◆ Recorded data ◆
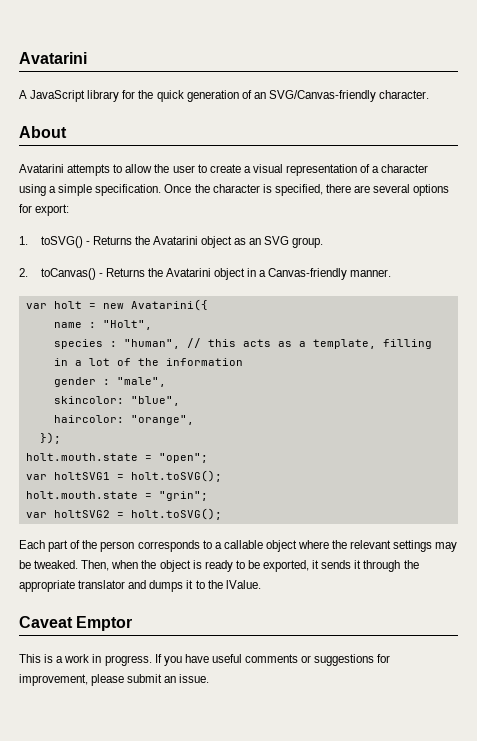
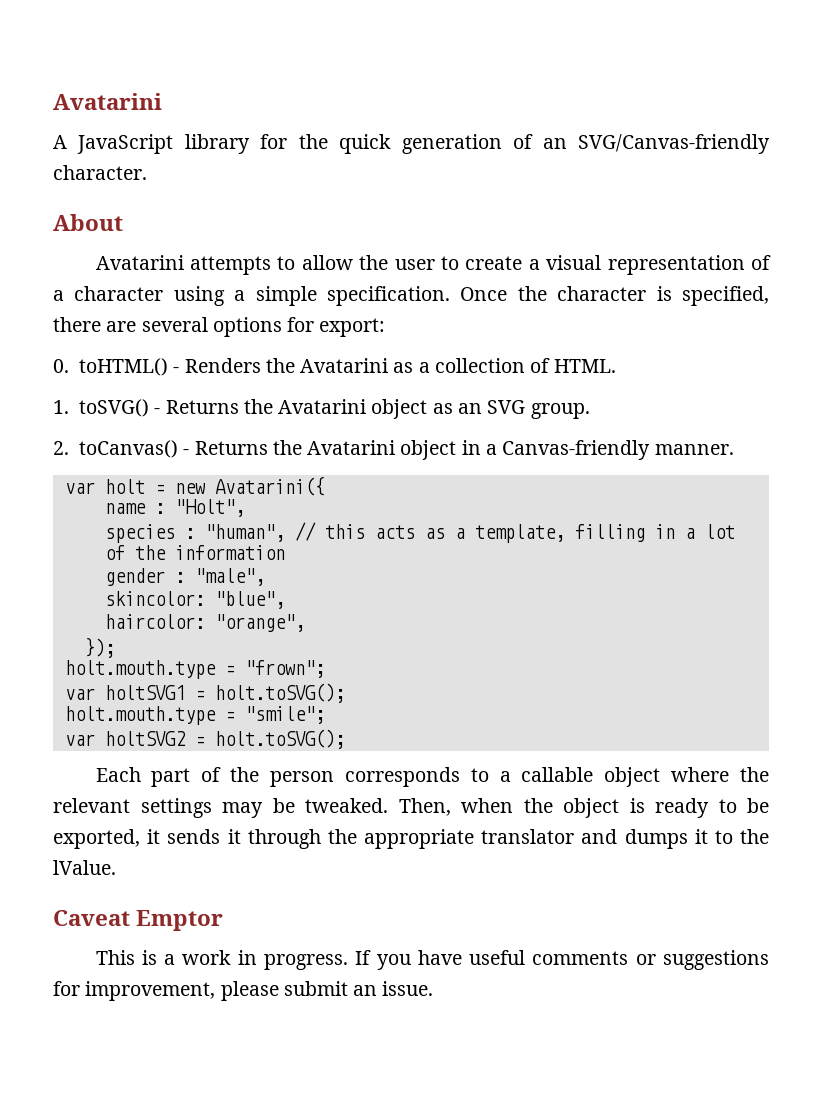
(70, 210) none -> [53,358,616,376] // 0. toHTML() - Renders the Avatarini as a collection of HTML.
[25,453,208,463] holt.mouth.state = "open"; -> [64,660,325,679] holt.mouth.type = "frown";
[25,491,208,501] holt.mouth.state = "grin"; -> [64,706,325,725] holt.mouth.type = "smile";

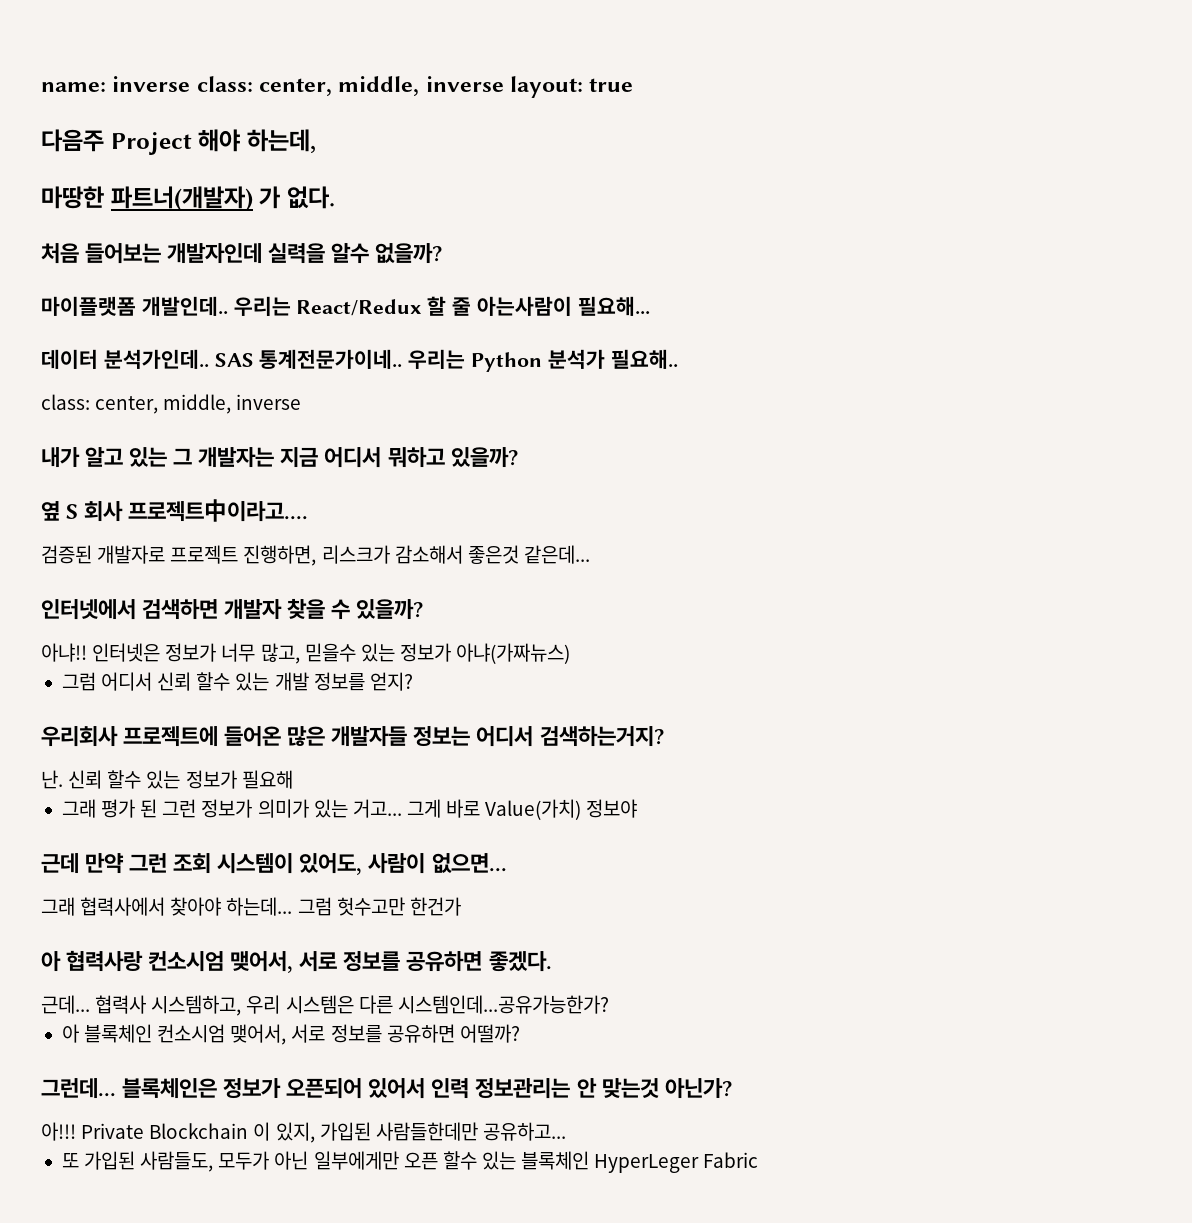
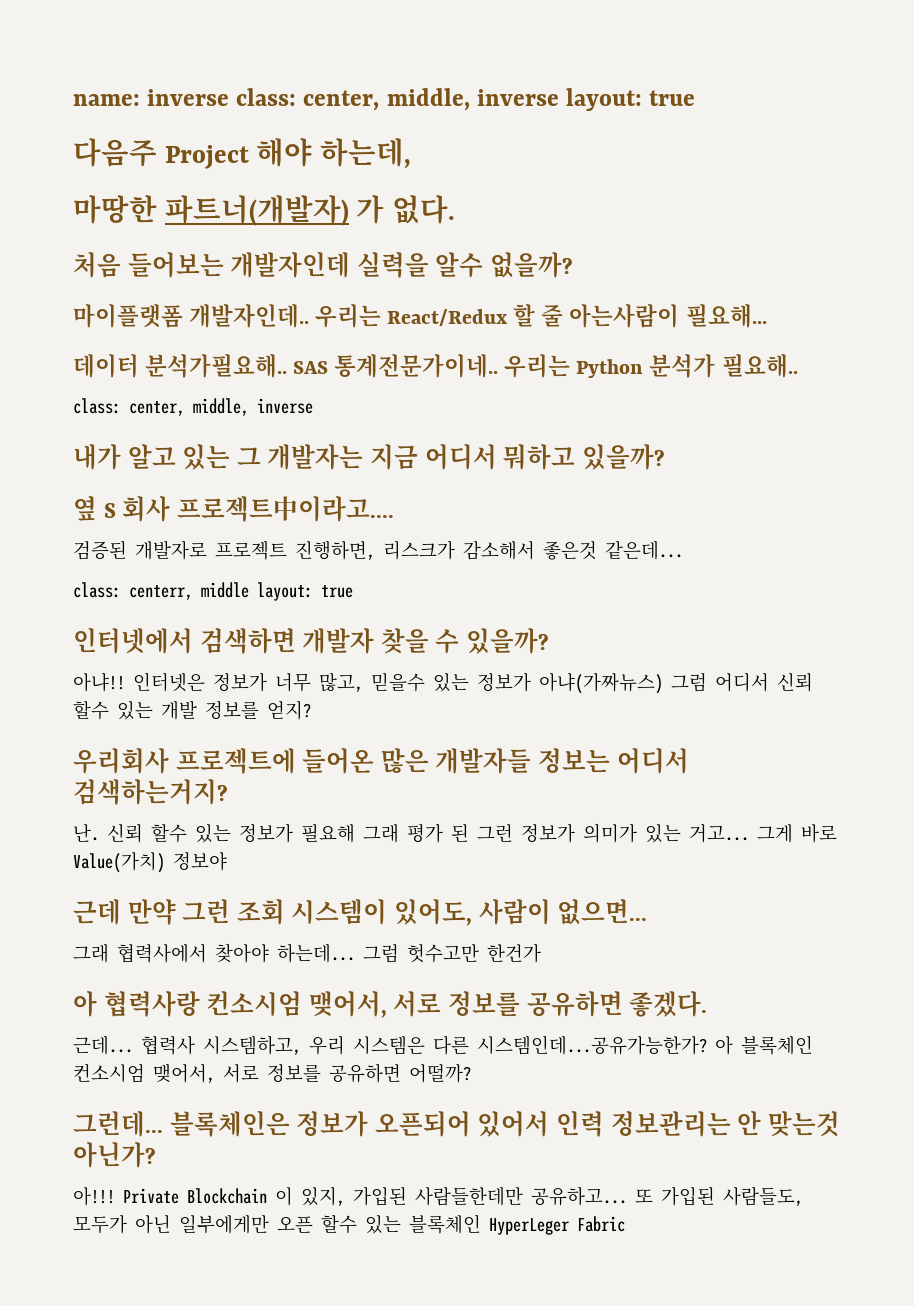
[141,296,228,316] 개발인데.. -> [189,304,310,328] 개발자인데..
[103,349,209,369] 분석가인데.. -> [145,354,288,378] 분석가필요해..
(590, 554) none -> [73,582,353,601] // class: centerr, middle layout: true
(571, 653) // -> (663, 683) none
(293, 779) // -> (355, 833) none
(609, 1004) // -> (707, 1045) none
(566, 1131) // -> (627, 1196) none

◆ Brief ◆
Please copy every line of the records above in which "mouth" appears.

◆ Solution for this exercise ◆
[25,453,208,463] holt.mouth.state = "open"; -> [64,660,325,679] holt.mouth.type = "frown";
[25,491,208,501] holt.mouth.state = "grin"; -> [64,706,325,725] holt.mouth.type = "smile";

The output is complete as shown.